→ Work task
Would you copy each line of the data below that has "none"?

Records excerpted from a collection
--- START ---

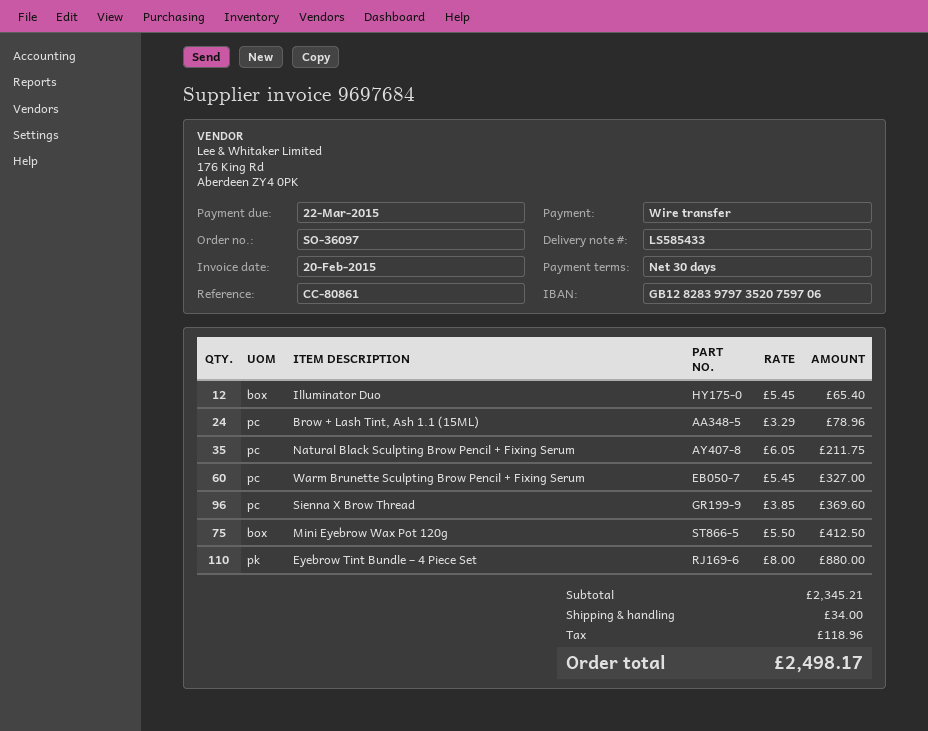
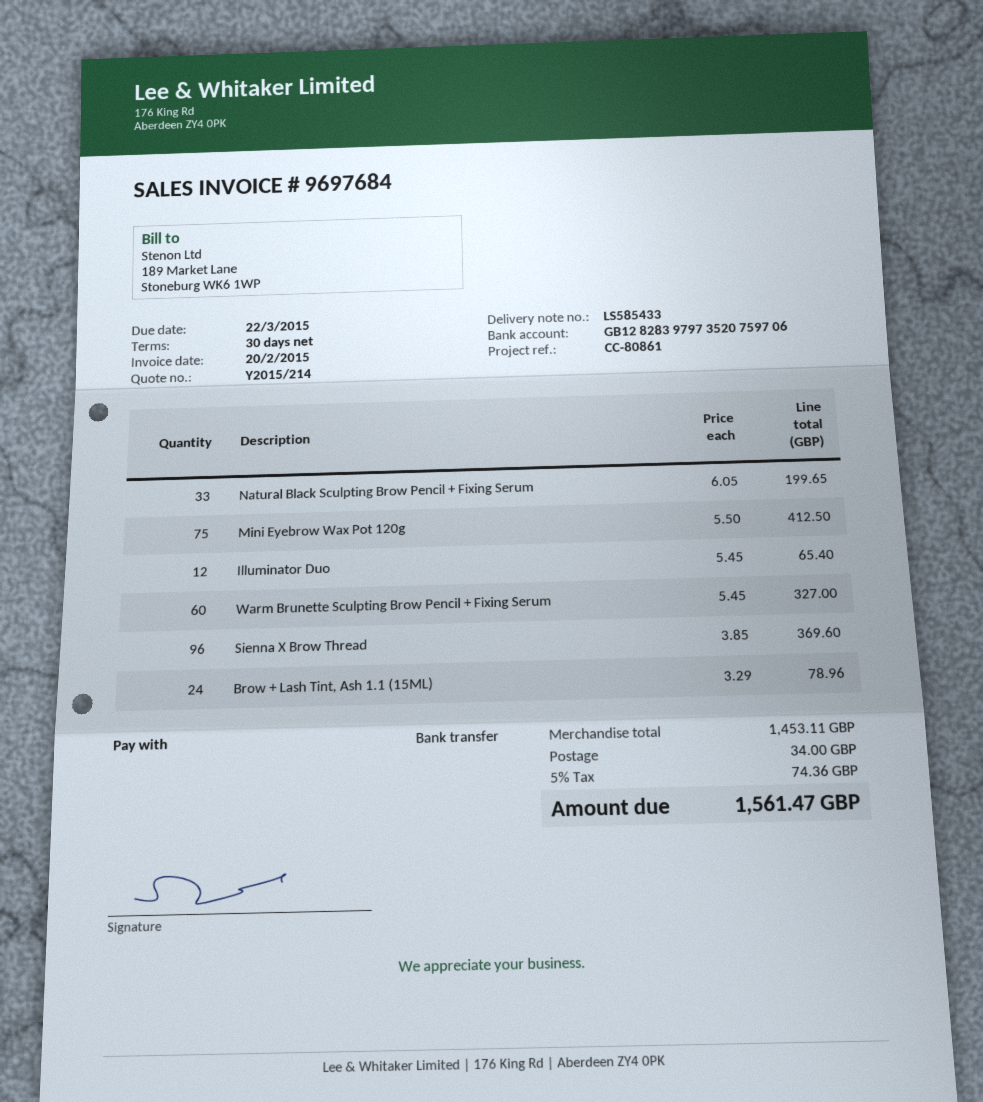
Natural Black Sculpting Brow Pencil + Fixing Serum: 35 x 6.05 = 211.75 -> 33 x 6.05 = 199.65
Eyebrow Tint Bundle – 4 Piece Set: 110 x 8.00 = 880.00 -> none
subtotal: 2345.21 -> 1453.11
tax: 118.96 -> 74.36
total: 2498.17 -> 1561.47

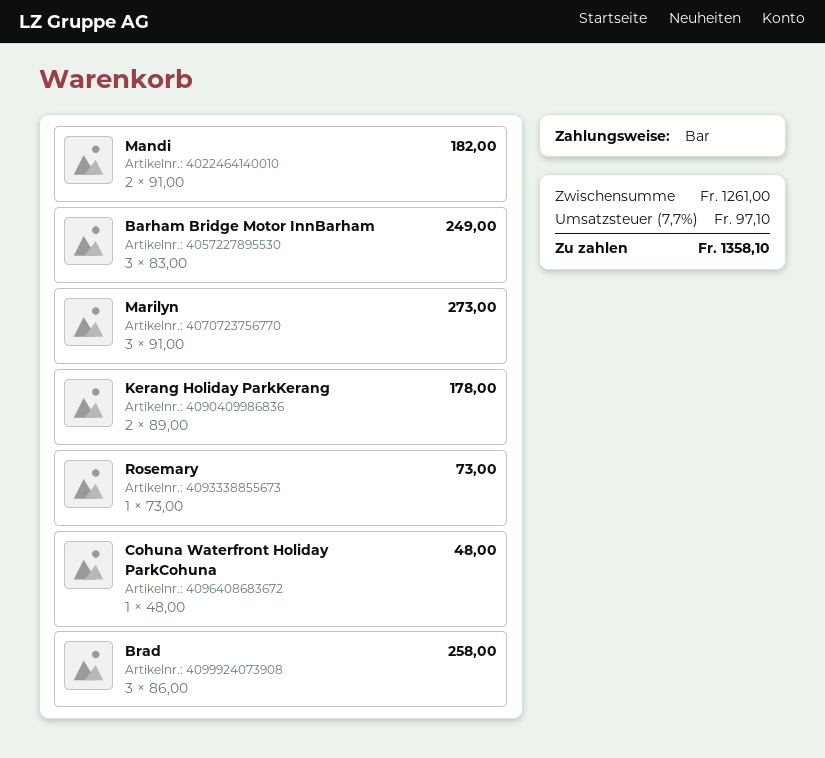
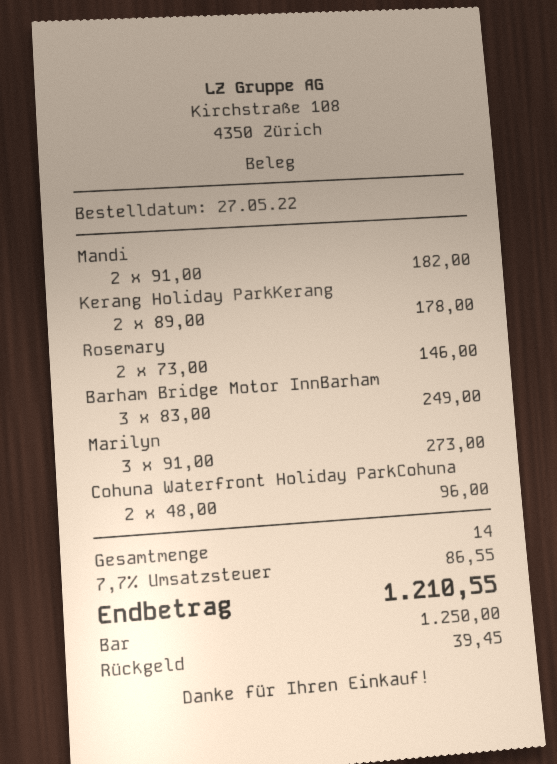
Rosemary: 1 x 73.00 = 73.00 -> 2 x 73.00 = 146.00
Cohuna Waterfront Holiday ParkCohuna: 1 x 48.00 = 48.00 -> 2 x 48.00 = 96.00
Brad: 3 x 86.00 = 258.00 -> none
tax: 7.7% = 97.10 -> 7.7% = 86.55
total: 1358.10 -> 1210.55

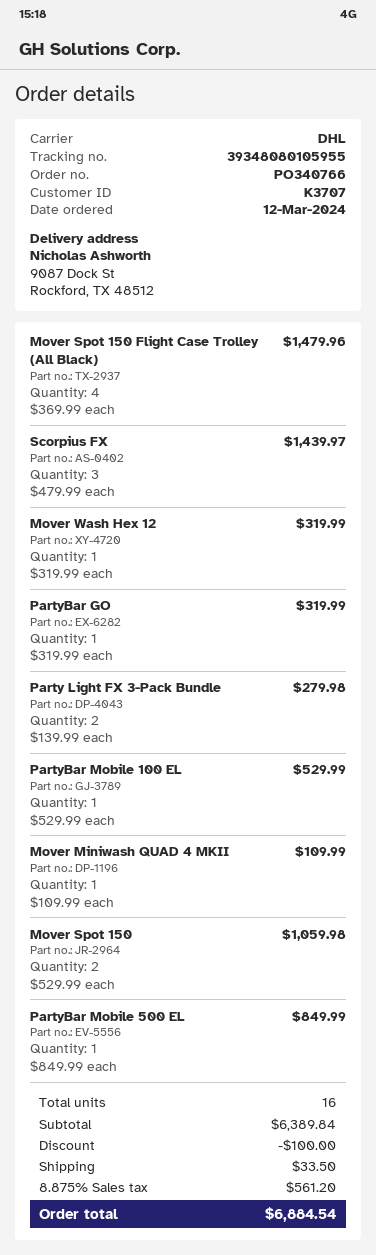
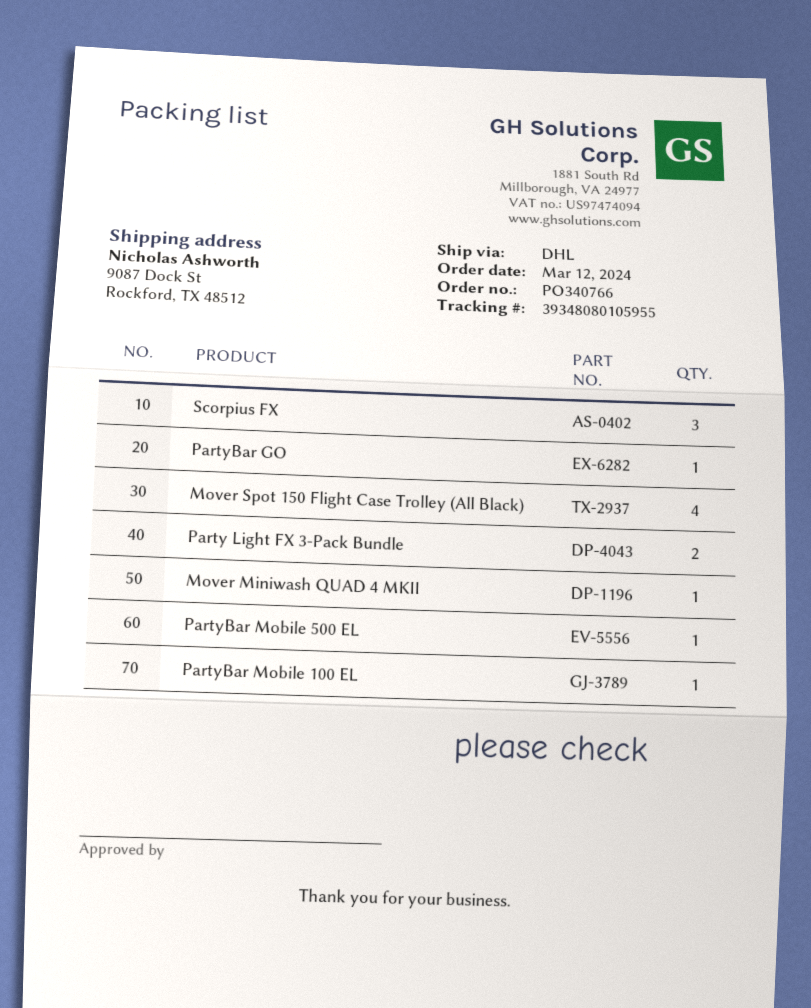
Mover Wash Hex 12: 1 -> none
Mover Spot 150: 2 -> none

--- END ---

→ Solution for this exercise
Eyebrow Tint Bundle – 4 Piece Set: 110 x 8.00 = 880.00 -> none
Brad: 3 x 86.00 = 258.00 -> none
Mover Wash Hex 12: 1 -> none
Mover Spot 150: 2 -> none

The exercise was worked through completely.